We currently support only the individuals-only BFF path (-obff FILE) in --stream mode.

All tables at once​

convert-pheno -iomop omop_dump.sql.gz -obff individuals.json.gz --stream

You can also stream independent OMOP table files directly:

convert-pheno -iomop PERSON.csv.gz CONCEPT.csv.gz DRUG_EXPOSURE.csv.gz -obff individuals.json.gz --stream --ohdsi-db
About OMOP core tables and RAM usage

Tables CONCEPT and PERSON are always loaded in RAM.

VISIT_OCCURRENCE will also be loaded if present, and this can consume a lot of RAM depending on its size. You might simply skip this table when exporting OMOP CDM data, as its information is only used as additional property _visit, but it is not part of the Beacon v2 or Phenopackets schema.

Selected table(s)​

You can narrow down the selection to a set of table(s).

About tables CONCEPT and PERSON

Tables CONCEPT and PERSON are always loaded as they're needed for the conversion. You don't need to specify them.

convert-pheno -iomop omop_dump.sql.gz -obff individuals_measurement.json.gz --omop-tables DRUG_EXPOSURE --stream

Running multiple jobs in --stream mode will create a bunch of JSON files instead of one. It's OK, as the files we're creating are intermediate files.

Pros and Cons of incremental data load (--stream mode)

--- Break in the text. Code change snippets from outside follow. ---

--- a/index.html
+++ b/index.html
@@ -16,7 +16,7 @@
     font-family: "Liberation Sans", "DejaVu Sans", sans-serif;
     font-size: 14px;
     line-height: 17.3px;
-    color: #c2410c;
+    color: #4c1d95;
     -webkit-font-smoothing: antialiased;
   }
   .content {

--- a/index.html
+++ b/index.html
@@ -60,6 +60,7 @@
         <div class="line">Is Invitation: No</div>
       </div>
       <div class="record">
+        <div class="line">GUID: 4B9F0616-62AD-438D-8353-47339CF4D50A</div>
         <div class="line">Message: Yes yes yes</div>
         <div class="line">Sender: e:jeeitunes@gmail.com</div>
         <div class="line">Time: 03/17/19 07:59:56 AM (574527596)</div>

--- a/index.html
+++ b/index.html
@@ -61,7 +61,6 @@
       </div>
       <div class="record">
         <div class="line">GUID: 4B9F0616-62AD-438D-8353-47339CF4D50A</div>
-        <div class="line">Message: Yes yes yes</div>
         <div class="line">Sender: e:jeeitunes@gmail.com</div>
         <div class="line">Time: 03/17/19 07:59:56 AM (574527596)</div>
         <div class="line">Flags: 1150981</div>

Incremental data load facilitates the processing of huge files. The only substantive difference compared to the --no-stream mode is that the data will not be consolidated at the patient or individual level, which is merely a cosmetic concern. Ultimately, the data will be loaded into a database, such as MongoDB, where the linking of data through keys can be managed. In most cases, the implementation of a pre-built API, such as the one described in the B2RI documentation, will be added to further enhance the functionality.

Number of rowsEstimated RAM memoryEstimated time
100K500MB7s
500K500MB18s
1M500MB35s
2M500MB1m5s

1 x Intel(R) Xeon(R) W-1350P @ 4.00GHz - 32GB RAM - SSD

Note that the output JSON files generated in --stream mode will always include information from the PERSON and CONCEPT tables. Therefore, both tables must be loaded into RAM (along with VISIT_OCCURRENCE if present). The size of these tables will obviously impact RAM usage. Although having this information is not a mandatory requirement for MongoDB, it helps in validating the data against Beacon v2 JSON schemas. According to JSON Schema terminology, these files contain required properties for BFF and PXF. For more details on validation, refer to the BFF Validator.

About parallelization and speed

Runtime depends on input size, CPU, disk speed, compression, and ontology lookup requirements. Small synthetic test files usually complete in seconds, while large OMOP exports and conversions that require database-backed ontology resolution take longer.

The calculation is I/O limited and using internal threads did not speed up the calculation. Another valid option is to run simultaneous jobs with external tools such as GNU Parallel, but keep in mind that SQLite database may complain.

As a final consideration, pheno-clinical data conversions are often run to produce intermediate files that are later loaded into a database. For large datasets, the database load can be a substantial part of the total runtime.